I’d always been aware of the eight-years between Neve and I, and of my attempts to traverse them. I’d always known I could never match her existential vitality, her well-spring of whimsy. But she had an old-soul’s wisdom and it was this part that compelled me. The playful aspect though had never threatened me. But standing there, near the wrought-iron gates of the Melbourne Cemetery, I had felt threatened. Threatened by something Neve and Charlie could share that I had no connection to.
The Winchester Family Crypt was the largest and oldest at Melbourne Cemetery. And as I’d stood at the top of its stairs, having accepted Charlie’s off-handed dare, I’d envisioned cutting the last ties of their adolescent bond. I’d envisioned weakening the mystique of their connection by joining their exclusive club. But the strength of my conviction had begun to falter at the sight of Charlie snapping the padlock, with practiced efficiency, and pulling on the heavy-oak doors.
I strain; but nothing lives outside the crypt. Neve is not there; nor is her singing. Just to hear her laugh, even at one of Charlie’s mindless jokes, would be something. But in here it’s just me and my systems; as heart-beats fill ears that can’t keep to their rhythm, or fall in time with deep sighs.
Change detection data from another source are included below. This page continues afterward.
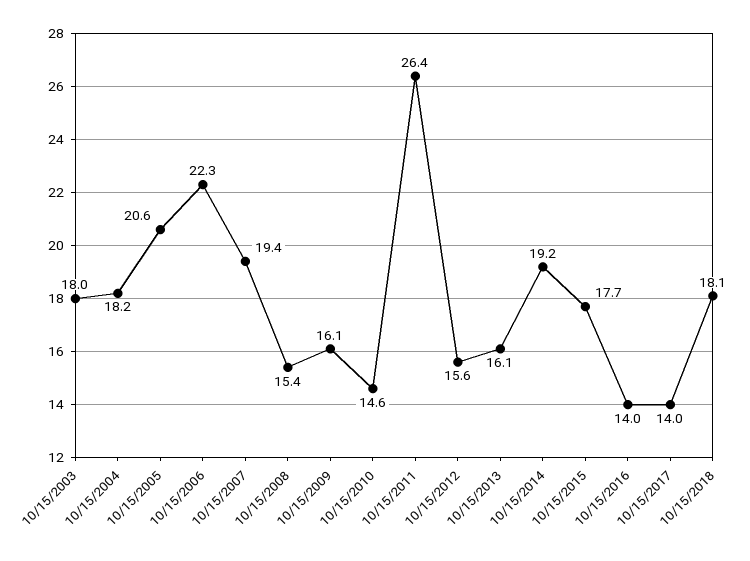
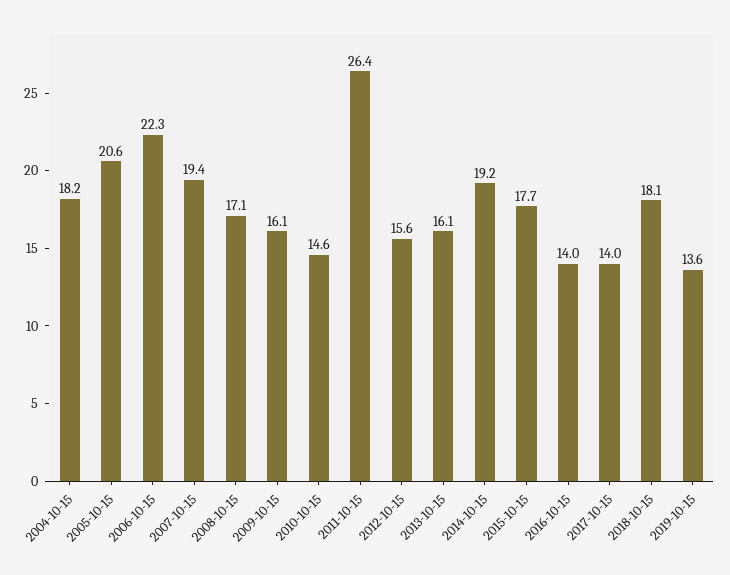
10/15/2003: 18 -> none
10/15/2008: 15.4 -> 17.1
2019-10-15: none -> 13.6

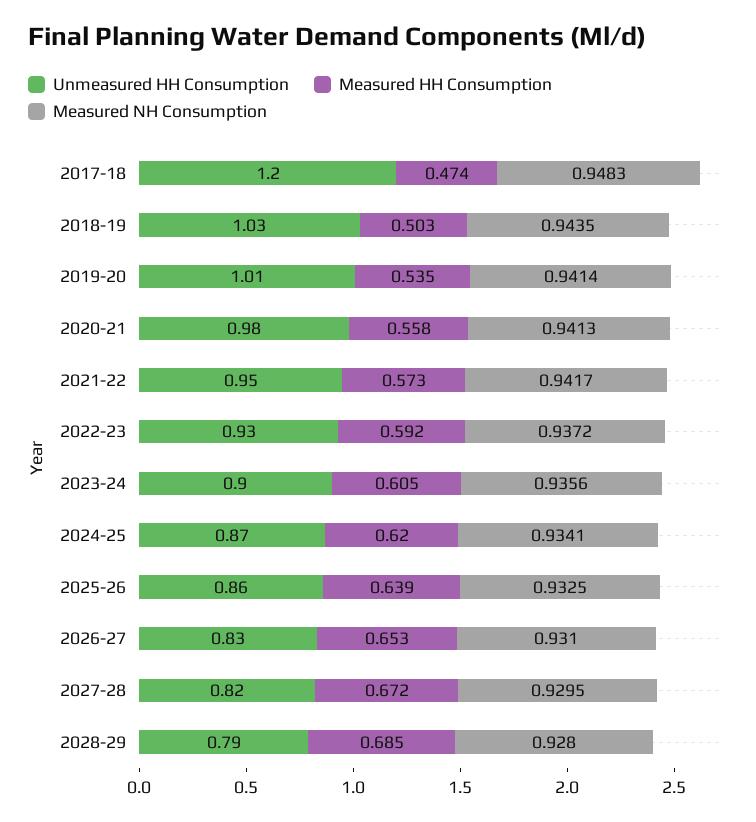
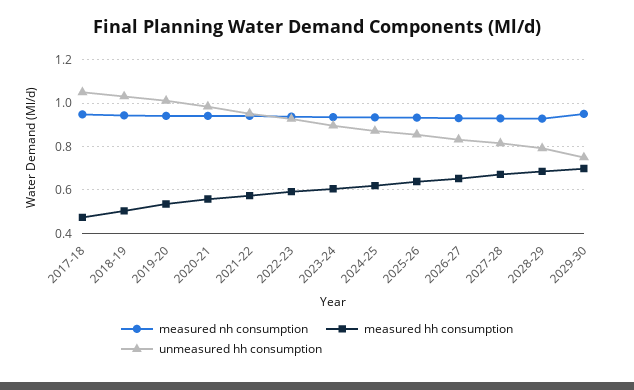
Unmeasured HH Consumption, 2017-18: 1.2 -> 1.05
Measured NH Consumption, 2029-30: none -> 0.95
Measured HH Consumption, 2029-30: none -> 0.7
Unmeasured HH Consumption, 2029-30: none -> 0.75

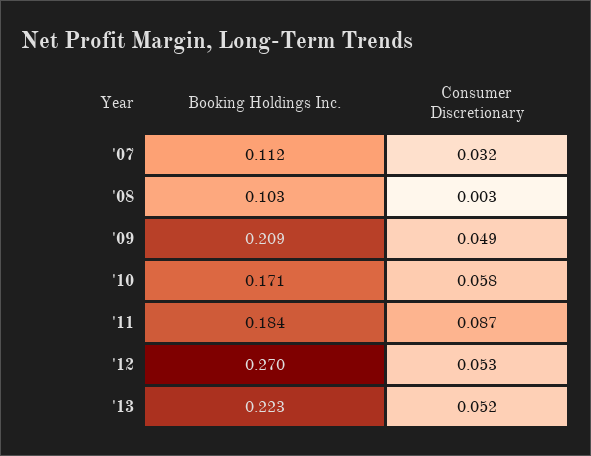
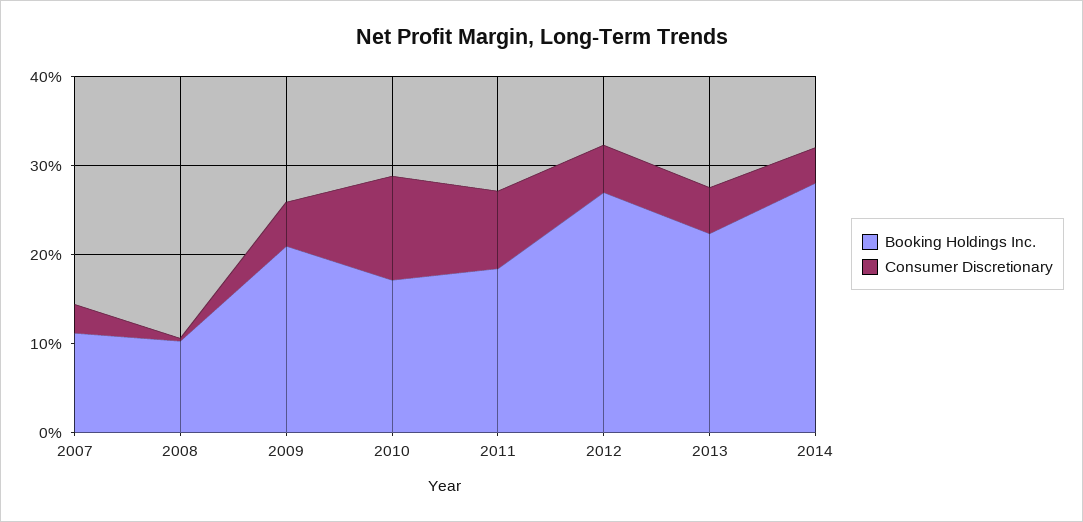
Consumer Discretionary, '10: 0.058 -> 0.12
Booking Holdings Inc., 2014: none -> 0.28
Consumer Discretionary, 2014: none -> 0.04

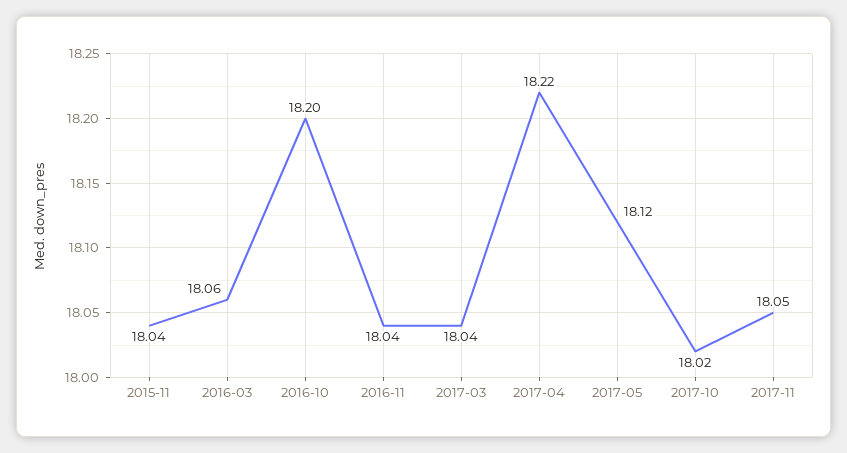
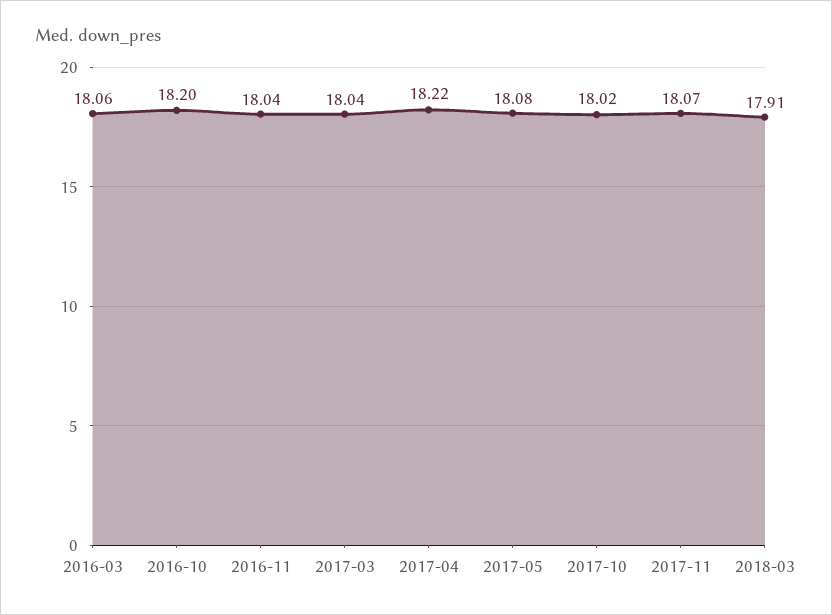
2015-11: 18.04 -> none
2017-05: 18.12 -> 18.08
2017-11: 18.05 -> 18.07
2018-03: none -> 17.91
But breathing means I’m still alive in the house of death.
Silence has a sound when you listen. Then, you can’t hear anything else. Silence hums. Vibrates. Scans. It reads minds, like fingers on a wall. It sows the seeds of endless thought. Encourages rampancy. Silence becomes a syndrome in the house of death.
I’m buried alive on a cold, hard ground. Buried in the night with death for company; in a different kind of darkness. Yes. There are different kinds of darkness. True darkness tells you this. Darkness as distinct from dimness; of evenings spent among candles, or lamp-lit rooms, with lovers or friends; of being under star-flecked skies with a campfire to offer warmth. Here. Here in the crypt where there’s nothing to turn to; nothing to bring the dawn to end the night. But true darkness is not without form.
Shapes. Scenes and moments in black-and-white. Become cast—projected—onto unseen walls. Men move amid a meeting of sorts in a gathering of talking heads. But I cannot hear them. I cannot see their faces, only profiles and silhouettes. Figures oblivious of me. A boy runs like the Devil’s on his tail. He weaves through them but the men do not see. They continue—their conference unbroken. They all wear business suits. The same business suit. The same man. He looks familiar. When I was still a boy my father had a wine-cellar. A rectangular cavity-like room. It merged with the sub-floor and became the foundations of our home. It was small, with air forever cold and musty, but it was the jewel in his crown. The symbol of his success. Its surplus spoke of distance from lesser beginnings. In the moistened bowel of the family home; it held the treasures he would never taste—never savour. My father isn’t here anymore.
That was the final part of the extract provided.